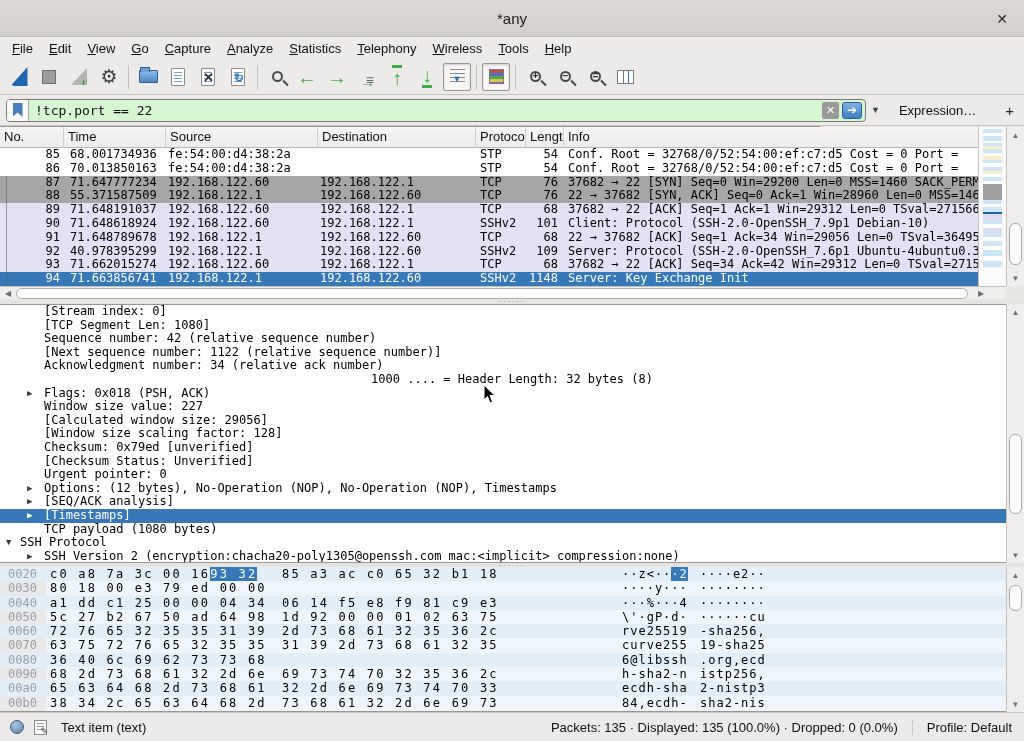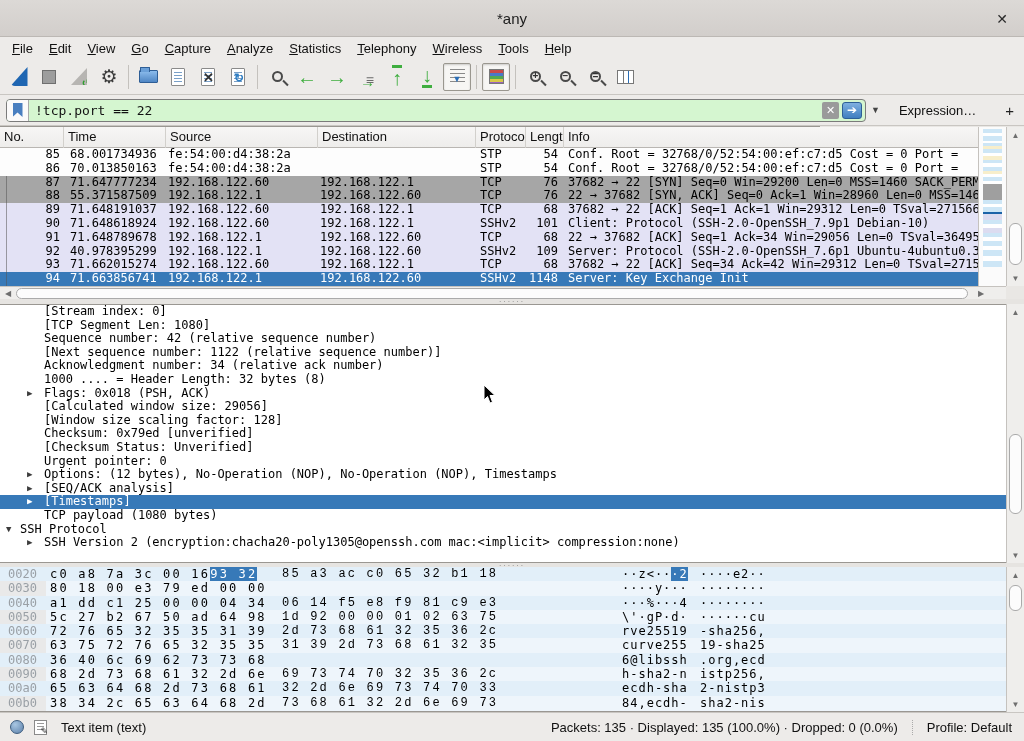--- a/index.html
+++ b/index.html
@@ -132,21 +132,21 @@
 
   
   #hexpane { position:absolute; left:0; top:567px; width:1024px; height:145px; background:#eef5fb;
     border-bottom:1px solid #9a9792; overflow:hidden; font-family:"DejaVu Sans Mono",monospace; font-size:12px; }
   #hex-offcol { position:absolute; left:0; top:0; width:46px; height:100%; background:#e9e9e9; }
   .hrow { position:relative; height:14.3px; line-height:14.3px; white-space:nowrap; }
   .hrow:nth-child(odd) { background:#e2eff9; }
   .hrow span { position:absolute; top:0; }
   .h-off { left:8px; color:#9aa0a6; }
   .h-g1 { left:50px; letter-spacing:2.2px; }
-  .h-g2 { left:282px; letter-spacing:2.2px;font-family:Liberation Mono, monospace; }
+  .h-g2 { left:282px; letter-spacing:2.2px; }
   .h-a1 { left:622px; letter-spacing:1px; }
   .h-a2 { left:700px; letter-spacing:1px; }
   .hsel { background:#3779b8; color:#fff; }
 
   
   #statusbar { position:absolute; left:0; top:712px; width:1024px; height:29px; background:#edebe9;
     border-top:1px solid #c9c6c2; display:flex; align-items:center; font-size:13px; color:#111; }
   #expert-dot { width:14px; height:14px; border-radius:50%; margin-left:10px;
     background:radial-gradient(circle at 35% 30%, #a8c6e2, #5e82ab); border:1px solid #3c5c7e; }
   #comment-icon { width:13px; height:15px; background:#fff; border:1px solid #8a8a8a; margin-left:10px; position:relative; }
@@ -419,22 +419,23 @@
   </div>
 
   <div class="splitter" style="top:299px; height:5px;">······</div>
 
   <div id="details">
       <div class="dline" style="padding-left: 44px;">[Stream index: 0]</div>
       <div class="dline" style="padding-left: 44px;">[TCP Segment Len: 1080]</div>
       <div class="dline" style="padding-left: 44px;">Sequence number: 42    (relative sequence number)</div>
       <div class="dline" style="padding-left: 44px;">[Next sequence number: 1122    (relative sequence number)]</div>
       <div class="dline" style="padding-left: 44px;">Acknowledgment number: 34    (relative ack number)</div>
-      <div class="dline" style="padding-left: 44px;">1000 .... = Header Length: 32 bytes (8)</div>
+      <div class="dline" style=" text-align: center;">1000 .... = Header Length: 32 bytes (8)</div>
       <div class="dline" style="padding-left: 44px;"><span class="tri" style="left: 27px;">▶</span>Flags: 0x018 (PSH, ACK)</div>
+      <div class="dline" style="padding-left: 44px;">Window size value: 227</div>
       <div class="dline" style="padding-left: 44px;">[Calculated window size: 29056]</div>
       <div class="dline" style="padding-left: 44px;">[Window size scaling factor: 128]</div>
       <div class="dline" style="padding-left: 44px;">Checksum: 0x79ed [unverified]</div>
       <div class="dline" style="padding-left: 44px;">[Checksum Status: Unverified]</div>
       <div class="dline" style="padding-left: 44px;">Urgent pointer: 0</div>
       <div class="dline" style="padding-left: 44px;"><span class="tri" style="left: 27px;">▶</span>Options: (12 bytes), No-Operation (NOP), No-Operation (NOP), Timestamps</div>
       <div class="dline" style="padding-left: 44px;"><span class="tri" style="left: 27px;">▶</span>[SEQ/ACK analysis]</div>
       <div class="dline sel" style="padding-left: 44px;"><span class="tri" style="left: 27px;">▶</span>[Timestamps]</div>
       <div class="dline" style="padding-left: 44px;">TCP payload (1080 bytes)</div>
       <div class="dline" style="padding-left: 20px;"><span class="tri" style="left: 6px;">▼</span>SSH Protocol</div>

* What is required *
When a line in the material contains the string "absolute", copy that line.

* Finished exercise *
   #hexpane { position:absolute; left:0; top:567px; width:1024px; height:145px; background:#eef5fb;
   #hex-offcol { position:absolute; left:0; top:0; width:46px; height:100%; background:#e9e9e9; }
   .hrow span { position:absolute; top:0; }
   #statusbar { position:absolute; left:0; top:712px; width:1024px; height:29px; background:#edebe9;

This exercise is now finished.